The cryptocurrency sector experienced significant turbulence, with digital asset investment products recording US$1.43 billion in outflows last week, the heaviest since March, according to CoinShares. Trading volumes in exchange-traded products jumped to US$38 billion, 50 per cent above the 2025 average, reflecting heightened activity amid shifting sentiment tied to US monetary policy signals.

Early-week outflows reached US$2 billion, but inflows of US$594 million materialised later following Powell’s dovish Jackson Hole speech. Bitcoin suffered the most, with US$1 billion in outflows, while Ethereum saw US$440 million exit, though the latter rebounded strongly mid-week. Month-to-date, Ethereum boasts US$2.5 billion in net inflows compared to Bitcoin’s US$1 billion outflows, adjusting year-to-date figures to 26 per cent of assets under management for Ethereum versus 11 per cent for Bitcoin.

This divergence suggests institutional investors are reallocating toward Ethereum, drawn by its role in layer-two networks and growing adoption through exchange-traded funds. Altcoins showed mixed results, with XRP attracting US$25 million, Solana US$12 million, and Cronos US$4.4 million, indicating selective confidence in ecosystems with robust user bases.

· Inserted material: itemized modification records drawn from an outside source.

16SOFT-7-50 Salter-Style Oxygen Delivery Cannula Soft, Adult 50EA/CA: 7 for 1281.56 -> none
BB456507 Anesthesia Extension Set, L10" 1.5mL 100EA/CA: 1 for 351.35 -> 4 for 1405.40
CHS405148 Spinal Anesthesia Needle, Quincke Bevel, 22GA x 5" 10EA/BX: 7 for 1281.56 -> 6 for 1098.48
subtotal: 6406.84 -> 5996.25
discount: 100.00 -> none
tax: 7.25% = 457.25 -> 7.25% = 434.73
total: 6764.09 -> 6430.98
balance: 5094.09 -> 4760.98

Tom Lee from Bitmine highlight Ethereum’s potential, predicting prices could reach US$10,000 by year-end 2025, with upside to US$12,000-US$15,000 in bullish scenarios. Lee draws parallels to Bitcoin’s 2017 surge, emphasising Ethereum’s utility in decentralised finance and corporate treasury strategies.

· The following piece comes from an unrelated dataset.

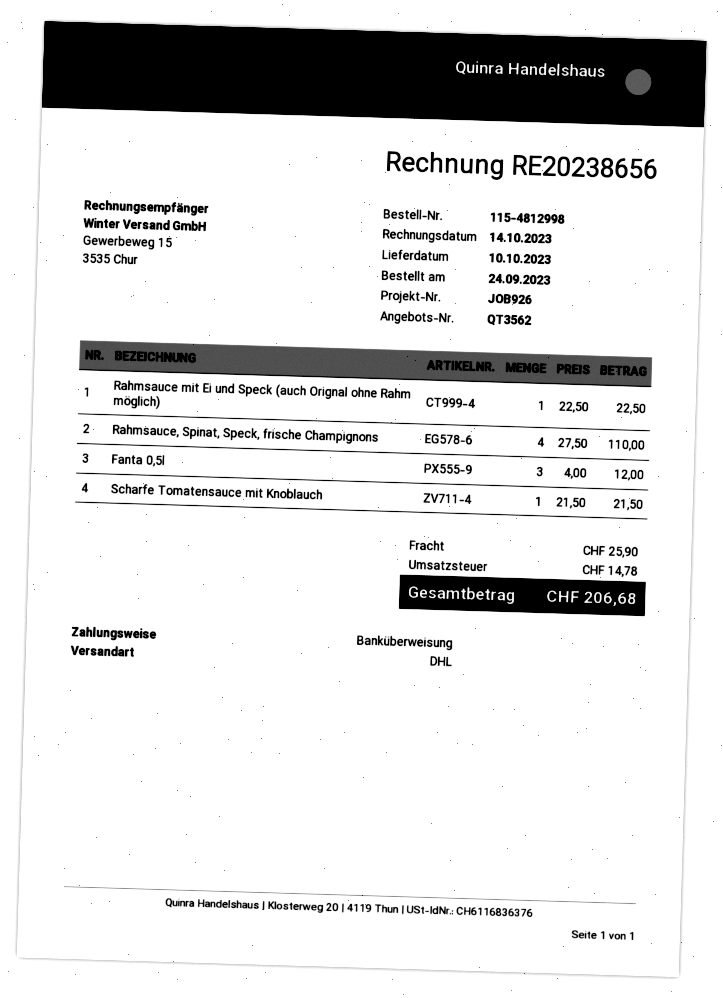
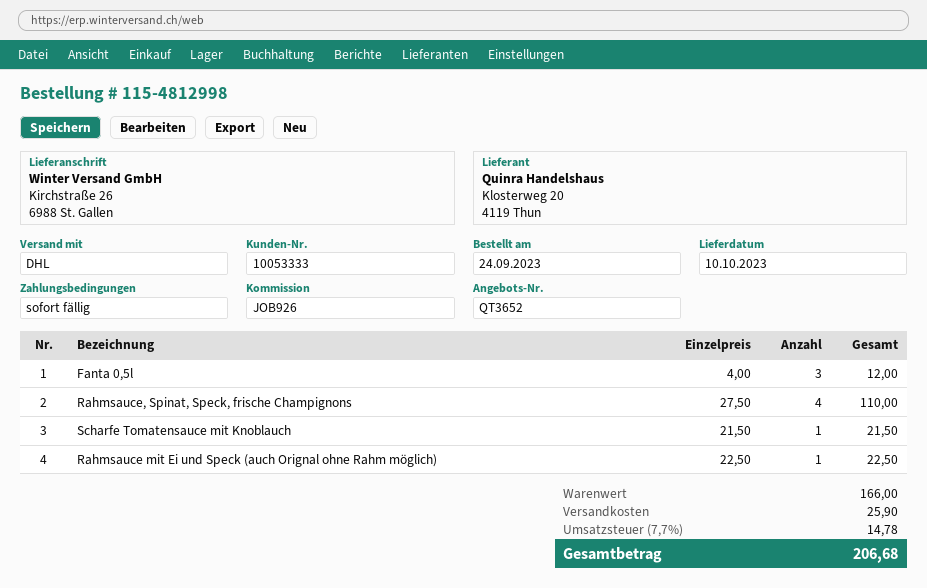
quote number: QT3562 -> QT3652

He points to key support levels around US$4,300, where buyers have historically intervened, and notes that holding above US$4,067 could stabilise the asset short-term. Breaking US$5,100 might trigger a rally toward US$5,450, levels that guide strategic trading rather than impulsive moves.

Beyond speculation, Ethereum positions itself as a foundational element in digital finance, attracting hedge funds, family offices, and corporations for long-term holdings rather than quick trades. In a volatile market, Lee’s counsel emphasises patience, adherence to plans, and vigilance on price thresholds to navigate dips as buying opportunities.

Outlook: Navigating opportunity and risk

From my perspective, today’s dynamics reveal an economy at a crossroads. Trump’s intervention in the Fed risks politicising an institution designed for independence, potentially leading to market instability if it erodes global confidence in US policy.

The resilient economic data, better-than-expected home sales, and positive new orders in manufacturing suggest the foundation remains solid, supporting Powell’s case for measured rate cuts. Asian gains underscore how interconnected global markets have become, with China’s stimulus providing a buffer against US uncertainties.

In crypto, the shift toward Ethereum signals maturing investor preferences, favoring utility over pure store-of-value narratives like Bitcoin’s “digital gold.” Overall, while short-term volatility looms with Nvidia’s report and PCE data, the broader outlook favours growth if policymakers avoid missteps.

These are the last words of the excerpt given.